Buchenwald  (Foto: picture alliance/Stefan Sauer/dpa-Zentralbild/dpa)

Saar-Wald soll noch naturnaher werden

  18.07.2021 | 08:30 Uhr

Der SaarForst hat gemeinsam mit dem Umweltministerium eine neue Biodiversitätsstrategie für den Staatswald im Saarland herausgebracht. Ziel ist es, langfristig einen widerstandsfähigen Wald zu bekommen, der mit dem Klimawandel zurechtkommt. 

Das Saarland will in der Waldwirtschaft langfristig auf ein widerstandsfähiges Buchen-Mischwaldökosystem hinarbeiten, teilte das Umweltministerium mit. Das bedeutet: Man möchte einen Wald, der dem Wald nahe kommt, der auch von Natur aus im Saarland vorkommt. Ein solcher Wald sei am ehesten geeignet, mit den Anforderungen des Klimawandels zurecht zu kommen.

Rotbuchenwälder schützenswert

Dabei ist der Wald im Saarland ohnehin schon der naturnächste Wald in der Bundesrepublik. Der Laubbaumanteil beträgt über 70 Prozent. Die meisten Laubbäume im Saarland sind Buchen, gefolgt von Eichen.

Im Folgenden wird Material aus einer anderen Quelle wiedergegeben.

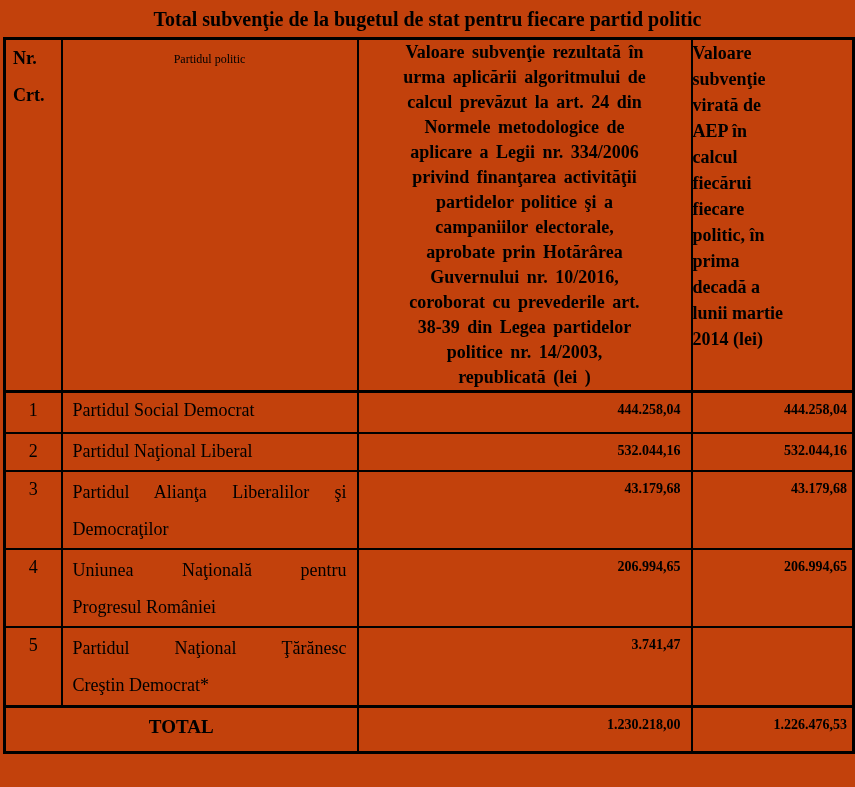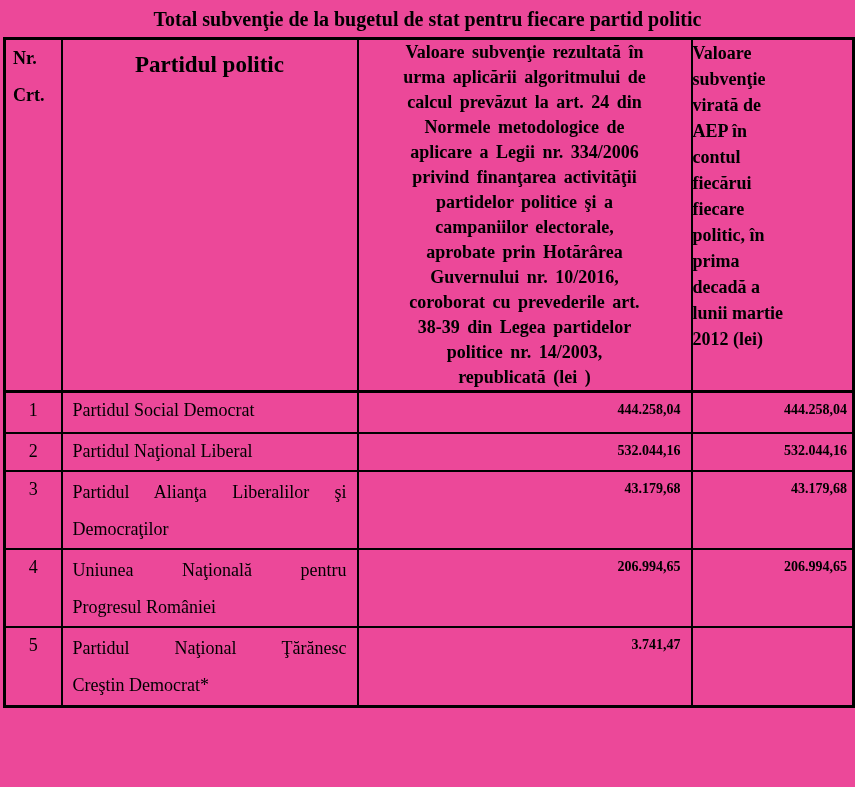--- a/index.html
+++ b/index.html
@@ -1,29 +1,29 @@
 <!DOCTYPE html>
 <html><head>
 <meta charset="utf-8">
 <style>
   html, body { margin:0; padding:0; background:#ffffff; }
   body { font-family: "Liberation Serif", "DejaVu Serif", serif; color:#000; }
-  .page { width:855px; height:787px; background:#ec4899; overflow:hidden; }
+  .page { width:855px; height:787px; background:#c2410c; overflow:hidden; }
   .doc-title { text-align:center; font-weight:bold; font-size:20px; line-height:24px; padding-top:7px; }
   table.tbl {
     border-collapse:collapse; table-layout:fixed;
     width:849px; margin:6px 0 0 3px;
     border:3px solid #000;
   }
   .tbl th, .tbl td { border:2px solid #000; vertical-align:top; padding:0; font-weight:normal; overflow:hidden; }
   .tbl thead th { border-bottom:3px solid #000; }
   tr.hrow { height:331px; }
   .th-nr { text-align:left; }
   .nr-line { font-weight:bold; font-size:18px; line-height:37px; padding-left:7px; text-align:left; }
-  .th-party-txt { font-weight:bold; font-size:23px; line-height:30px; padding-top:10px; text-align:center; }
+  .th-party-txt { font-weight:normal; font-size:12px; line-height:30px; padding-top:4px; text-align:center; }
   .th-calc { padding:24px 12px 0 15px; }
   .h3line { font-weight:bold; font-size:18px; line-height:25px; word-spacing:3px; text-align:center; }
   .th-transf { padding:24px 6px 0 9px;font-family:Liberation Serif, serif; }
   .h4line { font-weight:bold; font-size:18px; line-height:26px; text-align:left; }
   tr.row-1 { height:41px; } tr.row-2 { height:38px; } tr.row-3 { height:77px; }
   tr.row-4 { height:78px; } tr.row-5 { height:80px; } tr.total-row { height:46px; }
   td.nr { text-align:center; font-size:18px; line-height:30px; padding-top:2px; }
   td.party { padding:2px 10px 0 10px; }
   .pline { font-size:18px; line-height:30px; text-align:left; }
   .dbl .pline { line-height:37px; }
@@ -71,28 +71,28 @@
           <div class="h3line">coroborat cu prevederile art.</div>
           <div class="h3line">38-39 din Legea partidelor</div>
           <div class="h3line">politice nr. 14/2003,</div>
           <div class="h3line">republicată (lei )</div>
         </th>
         <th class="th-transf">
           <div class="h4line">Valoare</div>
           <div class="h4line">subvenţie</div>
           <div class="h4line">virată de</div>
           <div class="h4line">AEP în</div>
-          <div class="h4line">contul</div>
+          <div class="h4line">calcul</div>
           <div class="h4line">fiecărui</div>
           <div class="h4line">fiecare</div>
           <div class="h4line">politic, în</div>
           <div class="h4line">prima</div>
           <div class="h4line">decadă a</div>
           <div class="h4line">lunii martie</div>
-          <div class="h4line">2012 (lei)</div>
+          <div class="h4line">2014 (lei)</div>
         </th>
       </tr>
     </thead>
     <tbody>
       <tr class="row-1">
         <td class="nr">1</td>
         <td class="party">
           <div class="pline">Partidul Social Democrat</div>
         </td>
         <td class="val val-c">444.258,04</td>
@@ -126,15 +126,20 @@
       </tr>
       <tr class="row-5">
         <td class="nr">5</td>
         <td class="party dbl">
           <div class="pline just">Partidul Naţional Ţărănesc</div>
           <div class="pline">Creştin Democrat*</div>
         </td>
         <td class="val val-c">3.741,47</td>
         <td class="val val-t"></td>
       </tr>
+      <tr class="total-row">
+        <td class="total-label" colspan="2">TOTAL</td>
+        <td class="val val-c">1.230.218,00</td>
+        <td class="val val-t">1.226.476,53</td>
+      </tr>
     </tbody>
   </table>
 </div>
 
 </body></html>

Besonders für den Rotbuchenwald haben Deutschland und das Saarland "eine besondere Verantwortung", heißt es in der neuen Biodiversitätsstrategie. Denn er wäre von Natur aus eigentlich hier dominierend. Zudem sind aus globaler Sicht Rotbuchenwälder extrem selten. Die wenigen noch verbliebenen Buchen-Urwälder in Teilen Osteuropas seien sogar stark gefährdet.

Mehr Totholz

In der Strategie ist deshalb formuliert, dass man langfristig nur noch 20 Prozent nicht einheimische Baumarten im Wald haben möchte.

Außerdem möchte man den Anteil an Totholz auf den Waldflächen verdoppeln. Totholz hat eine wichtige Funktion im Wald: Es ist Lebensraum für Flechten, Moose, Pilze, Käfer, Schnecken und andere Tiere und Pflanzen. Daher entnimmt man heutzutage beim Schlagen nie den ganzen Baum aus dem Wald, sondern lässt Teile als Totholz zurück.

Altbäume schützen

Außerdem sind in der neuen Waldstrategie weitere Ziele festgehalten: Man will weniger Holz schlagen, der Waldvorrat soll von 358 Festmeter pro Hektar auf 400 Festmeter gesteigert werden. Auch Alt- und Biotopbäume sollen besonders geschützt werden.